(Web document revisions)
== Segment start ==

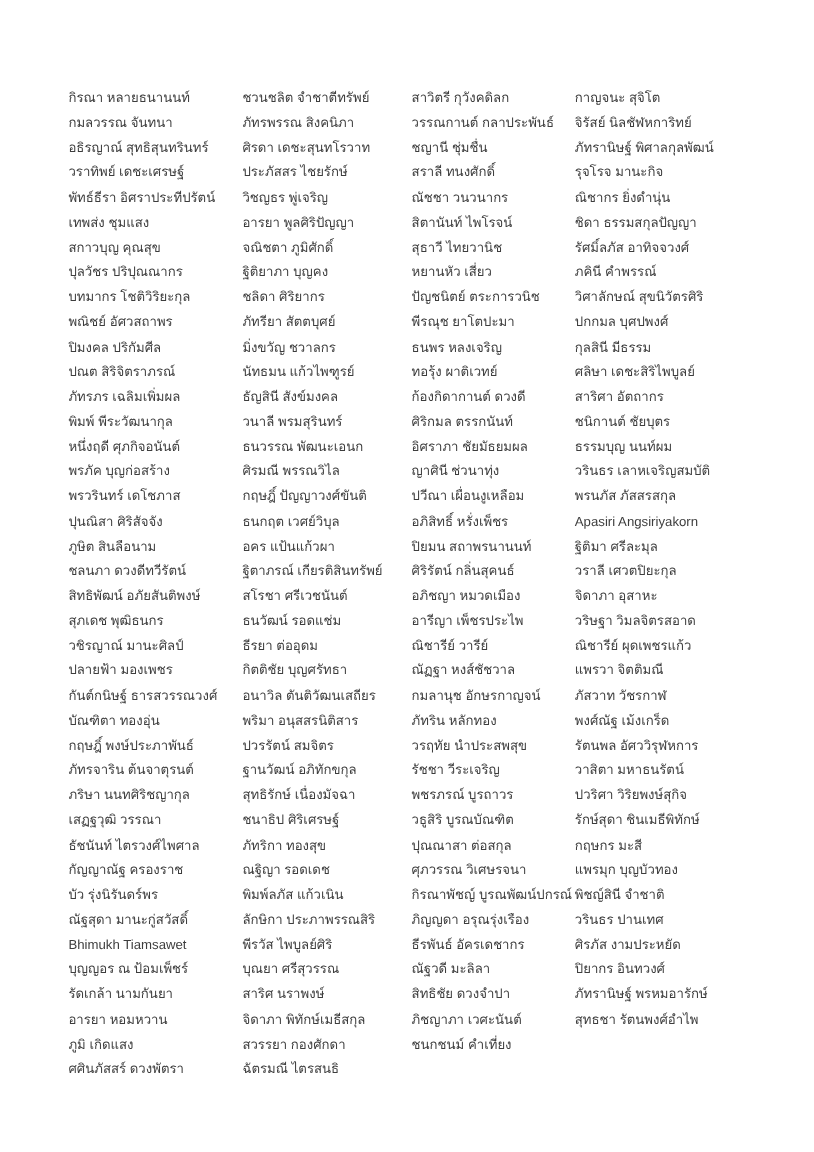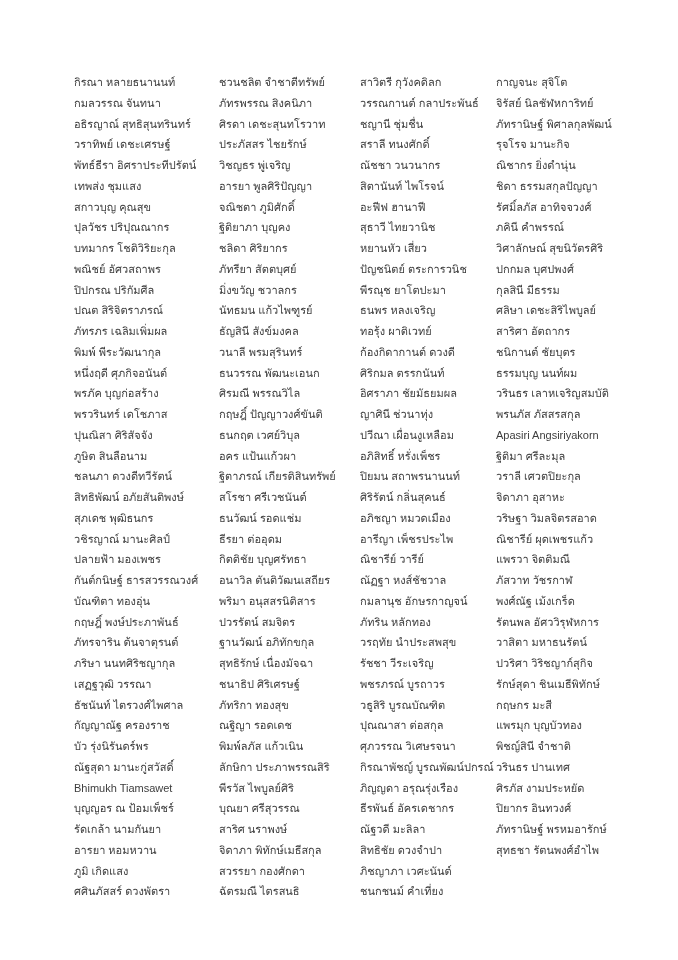--- a/index.html
+++ b/index.html
@@ -19,21 +19,20 @@
   .columns {
     position: absolute;
     top: 72px;
     left: 57px;
     right: 20px;
     display: grid;
     grid-template-columns: 145px 141px 136px 160px;
   }
   .column {
     display: block;
-    margin-left: 17px;
   }
   .name-row {
     height: 20.75px;
     line-height: 20.75px;
     font-size: 11px;
     white-space: nowrap;
     overflow: visible;
     letter-spacing: 0;
   }
 </style>
@@ -46,21 +45,21 @@
         <div class="name-row">กิรณา หลายธนานนท์</div>
         <div class="name-row">กมลวรรณ จันทนา</div>
         <div class="name-row">อธิรญาณ์ สุทธิสุนทรินทร์</div>
         <div class="name-row">วราทิพย์ เดชะเศรษฐ์</div>
         <div class="name-row">พัทธ์ธีรา อิศราประทีปรัตน์</div>
         <div class="name-row">เทพส่ง ชุมแสง</div>
         <div class="name-row">สกาวบุญ คุณสุข</div>
         <div class="name-row">ปุลวัชร ปริปุณณากร</div>
         <div class="name-row">บทมากร โชติวิริยะกุล</div>
         <div class="name-row">พณิชย์ อัศวสถาพร</div>
-        <div class="name-row">ปิปกรณ ปริกัมศีล</div>
+        <div class="name-row">ปิมงคล ปริกัมศีล</div>
         <div class="name-row">ปณต สิริจิตราภรณ์</div>
         <div class="name-row">ภัทรภร เฉลิมเพิ่มผล</div>
         <div class="name-row">พิมพ์ พีระวัฒนากุล</div>
         <div class="name-row">หนึ่งฤดี ศุภกิจอนันต์</div>
         <div class="name-row">พรภัค บุญก่อสร้าง</div>
         <div class="name-row">พรวรินทร์ เดโชภาส</div>
         <div class="name-row">ปุนณิสา ศิริสัจจัง</div>
         <div class="name-row">ภูษิต สินลือนาม</div>
         <div class="name-row">ชลนภา ดวงดีทวีรัตน์</div>
         <div class="name-row">สิทธิพัฒน์ อภัยสันติพงษ์</div>
@@ -126,21 +125,20 @@
         <div class="name-row">สวรรยา กองศักดา</div>
         <div class="name-row">ฉัตรมณี ไตรสนธิ</div>
       </div>
       <div class="column">
         <div class="name-row">สาวิตรี กุวังคดิลก</div>
         <div class="name-row">วรรณกานต์ กลาประพันธ์</div>
         <div class="name-row">ชญานี ชุ่มชื่น</div>
         <div class="name-row">สราลี ทนงศักดิ์</div>
         <div class="name-row">ณัชชา วนวนากร</div>
         <div class="name-row">สิตานันท์ ไพโรจน์</div>
-        <div class="name-row">อะฟีฟ ฮานาฟี</div>
         <div class="name-row">สุธาวี ไทยวานิช</div>
         <div class="name-row">หยานหัว เสี่ยว</div>
         <div class="name-row">ปัญชนิตย์ ตระการวนิช</div>
         <div class="name-row">พีรณุช ยาโตปะมา</div>
         <div class="name-row">ธนพร หลงเจริญ</div>
         <div class="name-row">ทอรุ้ง ผาติเวทย์</div>
         <div class="name-row">ก้องกิดากานต์ ดวงดี</div>
         <div class="name-row">ศิริกมล ตรรกนันท์</div>
         <div class="name-row">อิศราภา ชัยมัธยมผล</div>
         <div class="name-row">ญาศินี ช่วนาทุ่ง</div>
@@ -190,21 +188,21 @@
         <div class="name-row">ฐิติมา ศรีละมุล</div>
         <div class="name-row">วราลี เศวตปิยะกุล</div>
         <div class="name-row">จิดาภา อุสาหะ</div>
         <div class="name-row">วริษฐา วิมลจิตรสอาด</div>
         <div class="name-row">ณิชารีย์ ผุดเพชรแก้ว</div>
         <div class="name-row">แพรวา จิตติมณี</div>
         <div class="name-row">ภัสวาท วัชรกาฬ</div>
         <div class="name-row">พงศ์ณัฐ เม้งเกร็ด</div>
         <div class="name-row">รัตนพล อัศววิรุฬหการ</div>
         <div class="name-row">วาสิตา มหาธนรัตน์</div>
-        <div class="name-row">ปวริศา วิริชญาก์สุกิจ</div>
+        <div class="name-row">ปวริศา วิริยพงษ์สุกิจ</div>
         <div class="name-row">รักษ์สุดา ชินเมธีพิทักษ์</div>
         <div class="name-row">กฤษกร มะสี</div>
         <div class="name-row">แพรมุก บุญบัวทอง</div>
         <div class="name-row">พิชญ์สินี จำชาติ</div>
         <div class="name-row">วรินธร ปานเทศ</div>
         <div class="name-row">ศิรภัส งามประหยัด</div>
         <div class="name-row">ปิยากร อินทวงศ์</div>
         <div class="name-row">ภัทรานิษฐ์ พรหมอารักษ์</div>
         <div class="name-row">สุทธชา รัตนพงศ์อำไพ</div>
       </div>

== Segment end ==

> _WORK INSTRUCTIONS_: The records above are to be transcribed in full, with images omitted.

> _RESULT BELOW_:
--- a/index.html
+++ b/index.html
@@ -19,21 +19,20 @@
   .columns {
     position: absolute;
     top: 72px;
     left: 57px;
     right: 20px;
     display: grid;
     grid-template-columns: 145px 141px 136px 160px;
   }
   .column {
     display: block;
-    margin-left: 17px;
   }
   .name-row {
     height: 20.75px;
     line-height: 20.75px;
     font-size: 11px;
     white-space: nowrap;
     overflow: visible;
     letter-spacing: 0;
   }
 </style>
@@ -46,21 +45,21 @@
         <div class="name-row">กิรณา หลายธนานนท์</div>
         <div class="name-row">กมลวรรณ จันทนา</div>
         <div class="name-row">อธิรญาณ์ สุทธิสุนทรินทร์</div>
         <div class="name-row">วราทิพย์ เดชะเศรษฐ์</div>
         <div class="name-row">พัทธ์ธีรา อิศราประทีปรัตน์</div>
         <div class="name-row">เทพส่ง ชุมแสง</div>
         <div class="name-row">สกาวบุญ คุณสุข</div>
         <div class="name-row">ปุลวัชร ปริปุณณากร</div>
         <div class="name-row">บทมากร โชติวิริยะกุล</div>
         <div class="name-row">พณิชย์ อัศวสถาพร</div>
-        <div class="name-row">ปิปกรณ ปริกัมศีล</div>
+        <div class="name-row">ปิมงคล ปริกัมศีล</div>
         <div class="name-row">ปณต สิริจิตราภรณ์</div>
         <div class="name-row">ภัทรภร เฉลิมเพิ่มผล</div>
         <div class="name-row">พิมพ์ พีระวัฒนากุล</div>
         <div class="name-row">หนึ่งฤดี ศุภกิจอนันต์</div>
         <div class="name-row">พรภัค บุญก่อสร้าง</div>
         <div class="name-row">พรวรินทร์ เดโชภาส</div>
         <div class="name-row">ปุนณิสา ศิริสัจจัง</div>
         <div class="name-row">ภูษิต สินลือนาม</div>
         <div class="name-row">ชลนภา ดวงดีทวีรัตน์</div>
         <div class="name-row">สิทธิพัฒน์ อภัยสันติพงษ์</div>
@@ -126,21 +125,20 @@
         <div class="name-row">สวรรยา กองศักดา</div>
         <div class="name-row">ฉัตรมณี ไตรสนธิ</div>
       </div>
       <div class="column">
         <div class="name-row">สาวิตรี กุวังคดิลก</div>
         <div class="name-row">วรรณกานต์ กลาประพันธ์</div>
         <div class="name-row">ชญานี ชุ่มชื่น</div>
         <div class="name-row">สราลี ทนงศักดิ์</div>
         <div class="name-row">ณัชชา วนวนากร</div>
         <div class="name-row">สิตานันท์ ไพโรจน์</div>
-        <div class="name-row">อะฟีฟ ฮานาฟี</div>
         <div class="name-row">สุธาวี ไทยวานิช</div>
         <div class="name-row">หยานหัว เสี่ยว</div>
         <div class="name-row">ปัญชนิตย์ ตระการวนิช</div>
         <div class="name-row">พีรณุช ยาโตปะมา</div>
         <div class="name-row">ธนพร หลงเจริญ</div>
         <div class="name-row">ทอรุ้ง ผาติเวทย์</div>
         <div class="name-row">ก้องกิดากานต์ ดวงดี</div>
         <div class="name-row">ศิริกมล ตรรกนันท์</div>
         <div class="name-row">อิศราภา ชัยมัธยมผล</div>
         <div class="name-row">ญาศินี ช่วนาทุ่ง</div>
@@ -190,21 +188,21 @@
         <div class="name-row">ฐิติมา ศรีละมุล</div>
         <div class="name-row">วราลี เศวตปิยะกุล</div>
         <div class="name-row">จิดาภา อุสาหะ</div>
         <div class="name-row">วริษฐา วิมลจิตรสอาด</div>
         <div class="name-row">ณิชารีย์ ผุดเพชรแก้ว</div>
         <div class="name-row">แพรวา จิตติมณี</div>
         <div class="name-row">ภัสวาท วัชรกาฬ</div>
         <div class="name-row">พงศ์ณัฐ เม้งเกร็ด</div>
         <div class="name-row">รัตนพล อัศววิรุฬหการ</div>
         <div class="name-row">วาสิตา มหาธนรัตน์</div>
-        <div class="name-row">ปวริศา วิริชญาก์สุกิจ</div>
+        <div class="name-row">ปวริศา วิริยพงษ์สุกิจ</div>
         <div class="name-row">รักษ์สุดา ชินเมธีพิทักษ์</div>
         <div class="name-row">กฤษกร มะสี</div>
         <div class="name-row">แพรมุก บุญบัวทอง</div>
         <div class="name-row">พิชญ์สินี จำชาติ</div>
         <div class="name-row">วรินธร ปานเทศ</div>
         <div class="name-row">ศิรภัส งามประหยัด</div>
         <div class="name-row">ปิยากร อินทวงศ์</div>
         <div class="name-row">ภัทรานิษฐ์ พรหมอารักษ์</div>
         <div class="name-row">สุทธชา รัตนพงศ์อำไพ</div>
       </div>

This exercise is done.